Beginning at the line that contains "none -> underline;", write out each remaining line of the entries below exactly as it stands.

════════

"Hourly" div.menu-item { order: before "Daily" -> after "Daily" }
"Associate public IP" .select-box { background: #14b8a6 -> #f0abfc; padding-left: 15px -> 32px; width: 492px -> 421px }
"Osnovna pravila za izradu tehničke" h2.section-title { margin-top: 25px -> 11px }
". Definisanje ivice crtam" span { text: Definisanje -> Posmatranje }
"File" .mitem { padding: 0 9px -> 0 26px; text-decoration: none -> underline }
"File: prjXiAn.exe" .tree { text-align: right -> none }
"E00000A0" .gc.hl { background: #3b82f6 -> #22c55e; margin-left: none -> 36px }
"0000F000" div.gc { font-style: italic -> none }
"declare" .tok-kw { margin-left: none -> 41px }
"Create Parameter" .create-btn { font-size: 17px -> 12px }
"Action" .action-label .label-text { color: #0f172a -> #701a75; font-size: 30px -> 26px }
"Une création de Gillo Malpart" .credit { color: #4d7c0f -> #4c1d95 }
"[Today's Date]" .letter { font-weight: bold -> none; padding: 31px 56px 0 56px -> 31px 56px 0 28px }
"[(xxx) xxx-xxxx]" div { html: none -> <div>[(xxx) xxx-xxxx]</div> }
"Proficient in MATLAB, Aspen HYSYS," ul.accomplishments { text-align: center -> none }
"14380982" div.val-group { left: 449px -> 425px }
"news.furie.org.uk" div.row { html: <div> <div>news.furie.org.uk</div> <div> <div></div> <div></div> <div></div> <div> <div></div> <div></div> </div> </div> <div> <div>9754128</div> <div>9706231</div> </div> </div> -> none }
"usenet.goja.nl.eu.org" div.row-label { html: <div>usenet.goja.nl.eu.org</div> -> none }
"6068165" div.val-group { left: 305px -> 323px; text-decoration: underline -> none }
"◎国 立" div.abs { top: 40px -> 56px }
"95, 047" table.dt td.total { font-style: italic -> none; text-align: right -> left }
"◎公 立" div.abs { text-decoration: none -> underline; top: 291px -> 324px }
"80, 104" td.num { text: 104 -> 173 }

════════

REPLY TO THE EXERCISE.
"◎公 立" div.abs { text-decoration: none -> underline; top: 291px -> 324px }
"80, 104" td.num { text: 104 -> 173 }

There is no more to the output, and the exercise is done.